Woke activists see themselves as fighters for a vision of justice to which every human being allegedly has a legal claim. In their political ideas, they refer to Rousseau’s conceptions of society.
In Rousseau, human rights arise from the community, as the needs of the community take precedence over the preferences of the individual: society is to pursue the common good through the general will (volonté générale). For Rousseau, the state is a kind of moral body “in which all parts should cooperate so that they serve the common good.” 379 The goal of a social contract in Rousseau is not the preservation of property but the creation of a new equality on the basis of an unequal reality. The social contract “replaces a moral and legitimate equality for every physical inequality that nature could have imposed on people.” 380
From a woke perspective, rights are likewise community rights and not individual civil rights. The state has far-reaching legal authority over all individuals for the overarching goal of “social justice”. From their conceptions of justice, woke activists derive a fundamental right to equality.

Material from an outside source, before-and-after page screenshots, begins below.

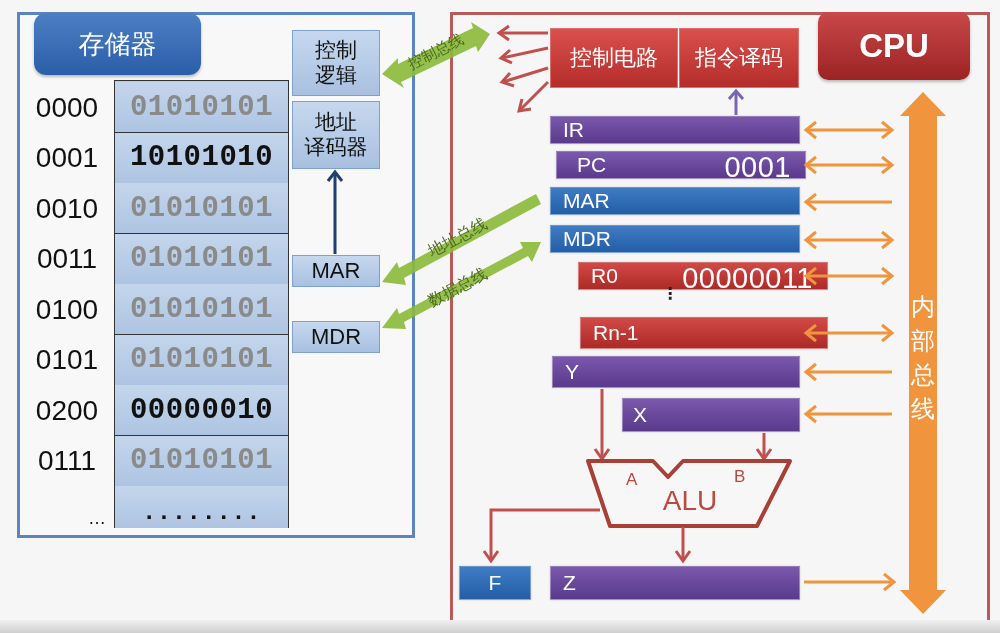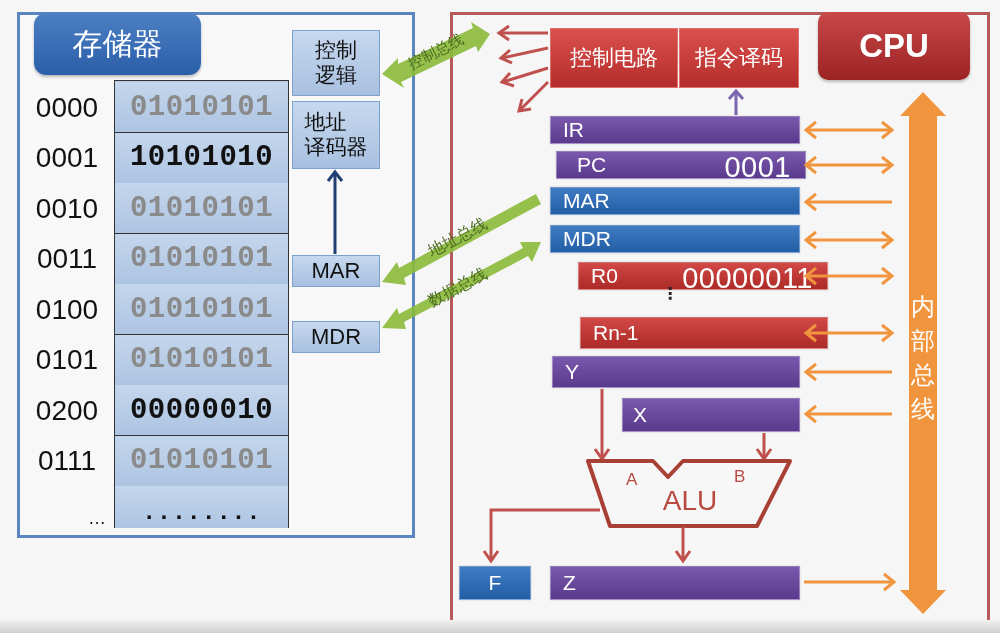--- a/index.html
+++ b/index.html
@@ -11,39 +11,39 @@
   .abs { position: absolute; box-sizing: border-box; }
   .bottom-shade {
     left: 0; top: 620px; width: 1000px; height: 13px;
     background: linear-gradient(#f0f0f0, #cfcfcf);
   }
   
   .mem-frame { left: 17px; top: 12px; width: 398px; height: 526px; border: 3px solid #5a85c0; background: #f8f8f8; }
   .mem-title {
     left: 34px; top: 13px; width: 167px; height: 62px;
     background: linear-gradient(#4d7fc4, #2a5ea8);
-    border-radius: 12px; color: #fff; font-size: 30px;
+    border-radius: 12px; color: #fff; font-size: 26px;
     display: flex; align-items: center; justify-content: center;
     box-shadow: 0 2px 3px rgba(0,0,0,0.25);
     font-family: "DejaVu Sans", sans-serif;
   }
   .mem-col { left: 114px; top: 80px; width: 175px; height: 446px; border: 1.5px solid #333; border-bottom: none; background: #b8cde6; }
   .mem-cell {
     left: 114px; width: 175px; height: 51px; border: 1.5px solid #333; border-top: none;
     background: linear-gradient(#c4d6ec, #adc4e2);
     display: flex; align-items: center; justify-content: center;
     font-size: 29px; font-weight: bold; color: #8a8a8a; letter-spacing: 0.5px; font-family: Liberation Mono, monospace;
   }
   .mem-cell.dark { color: #111; }
   .mem-cell.last { border-bottom: none; height: 42px; align-items: flex-end; padding-bottom: 2px; color: #111; font-size: 24px; }
   .addr { left: 22px; width: 90px; height: 51px; display: flex; align-items: center; justify-content: center; font-size: 28px; color: #111; }
   .addr.dots { align-items: flex-end; justify-content: flex-end; padding-right: 6px; font-size: 18px; }
   .mem-box {
     background: linear-gradient(#c6d8ee, #a8c0e0); border: 1.5px solid #7ea0cc;
-    display: flex; align-items: center; justify-content: center; text-align: left;
+    display: flex; align-items: center; justify-content: center; text-align: center;
     color: #111; font-size: 21px; line-height: 1.2;
     font-family: "DejaVu Sans", sans-serif;
   }
   .mem-box.en { font-family: "Liberation Sans", sans-serif; font-size: 22px; }
 
   
   .cpu-frame { left: 450px; top: 12px; width: 540px; height: 612px; border: 3px solid #b85a5a; }
   .cpu-title {
     left: 818px; top: 12px; width: 152px; height: 68px;
     background: linear-gradient(#c9484a, #9c2323);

Similarly, they also legitimise their fight against oppression: since oppression is the consequence of systemic power structures, the state (or society) is obliged to combat this oppression through its far-reaching authority.
The CRT activist Kendhi demands a departure from the principle of non-discrimination: past discrimination is to justify present discrimination in order to achieve equality of outcome.381 Such ideas are directed against universalist legal equality with equal conditions before the law. All interpretations of law that guarantee equal rights independent of identity are considered problematic.
From a woke perspective, all people possess non-negotiable claim rights that the state must fulfil. These state obligations are not limited to citizens. Anyone who wants to treat citizens preferentially is regarded as a nationalist (see Global Citizenship). Political decision-making power is to be increasingly outsourced to international organisations (especially the UN and EU). The state is primarily to help needy individuals, which is why marginalised groups are to be prioritised. State obligations include, among other things, protection from climate change, from inequality, from hate speech, from poverty, etc.
Woke activists want to use the state to enforce their political ideas as fundamental rights. With well-sounding promises, far-reaching patronisation through state-affiliated structures is justified (see ESG and Utopia).